Na bovinocultura de corte, o avanço está ligado ao aumento do confinamento. A produção de ração destinada ao segmento passou de 7,22 milhões de toneladas em 2024 para 7,76 milhões em 2025 (alta de 7,5%).
Dados do Censo do Confinamento, do Cepea/Esalq/USP, indicam que o número de animais confinados passou de 7,96 milhões de cabeças em 2024 para 9,25 milhões em 2025. Para 2026, o volume pode se aproximar de 10 milhões de cabeças.
“O avanço do confinamento é um dos fatores estruturais mais relevantes para o crescimento da indústria de alimentação animal. À medida que a pecuária brasileira se intensifica, a nutrição passa a desempenhar papel cada vez mais estratégico para ganhos de produtividade e eficiência”, destacou Zani.
Leite, pets e aquicultura
Na pecuária leiteira, o consumo de ração passou de 7,1 milhões de toneladas em 2024 para 7,66 milhões em 2025. Dados preliminares do IBGE indicam aumento de 8% na aquisição formal de leite no período.
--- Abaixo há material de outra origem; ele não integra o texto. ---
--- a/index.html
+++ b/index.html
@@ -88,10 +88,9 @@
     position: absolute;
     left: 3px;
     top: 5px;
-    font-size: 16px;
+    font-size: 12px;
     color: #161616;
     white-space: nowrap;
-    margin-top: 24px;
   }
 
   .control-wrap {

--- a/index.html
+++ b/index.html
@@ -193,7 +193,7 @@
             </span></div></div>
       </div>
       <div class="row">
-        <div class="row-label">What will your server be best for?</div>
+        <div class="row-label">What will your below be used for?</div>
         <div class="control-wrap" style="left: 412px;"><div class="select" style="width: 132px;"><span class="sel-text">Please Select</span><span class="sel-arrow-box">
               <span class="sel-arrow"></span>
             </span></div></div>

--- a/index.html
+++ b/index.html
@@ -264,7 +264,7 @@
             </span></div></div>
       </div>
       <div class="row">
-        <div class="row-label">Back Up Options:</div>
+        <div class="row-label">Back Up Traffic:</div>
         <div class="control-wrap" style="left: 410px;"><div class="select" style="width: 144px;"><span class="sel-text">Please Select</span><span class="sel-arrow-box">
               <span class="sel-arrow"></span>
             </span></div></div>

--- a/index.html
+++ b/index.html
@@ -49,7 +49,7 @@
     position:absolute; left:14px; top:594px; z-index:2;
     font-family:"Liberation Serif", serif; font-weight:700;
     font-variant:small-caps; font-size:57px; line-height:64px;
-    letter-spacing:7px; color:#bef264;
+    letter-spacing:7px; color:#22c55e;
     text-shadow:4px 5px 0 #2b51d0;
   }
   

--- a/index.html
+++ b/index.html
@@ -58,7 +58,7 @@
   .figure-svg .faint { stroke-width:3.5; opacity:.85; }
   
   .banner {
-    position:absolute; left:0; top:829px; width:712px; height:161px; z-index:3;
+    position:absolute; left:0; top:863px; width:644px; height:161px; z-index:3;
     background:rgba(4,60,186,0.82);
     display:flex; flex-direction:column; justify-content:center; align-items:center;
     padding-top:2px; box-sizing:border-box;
O mercado de alimentos para cães e gatos também registrou crescimento. A produção passou de 4,01 milhões de toneladas em 2024 para 4,04 milhões em 2025, com projeção de 4,15 milhões de toneladas em 2026.
“A humanização dos pets tem impulsionado a evolução do mercado, com maior demanda por produtos nutricionalmente mais completos, formulações especializadas e soluções voltadas à saúde e longevidade dos animais”, pontuou o CEO do Sindirações.
A aquicultura também ampliou o consumo de ração. O volume passou de 1,79 milhão de toneladas em 2024 para 1,9 milhão em 2025 (alta de 5,3%). Para 2026, a previsão é que o setor se aproxime de 2 milhões de toneladas.
“O triênio 2024–2026 confirma uma trajetória de expansão gradual da indústria de alimentação animal, sustentada pela evolução simultânea das cadeias de proteína animal. No entanto, fatores geopolíticos e comerciais tendem a exercer influência crescente sobre o ambiente de negócios do setor”, concluiu Zani.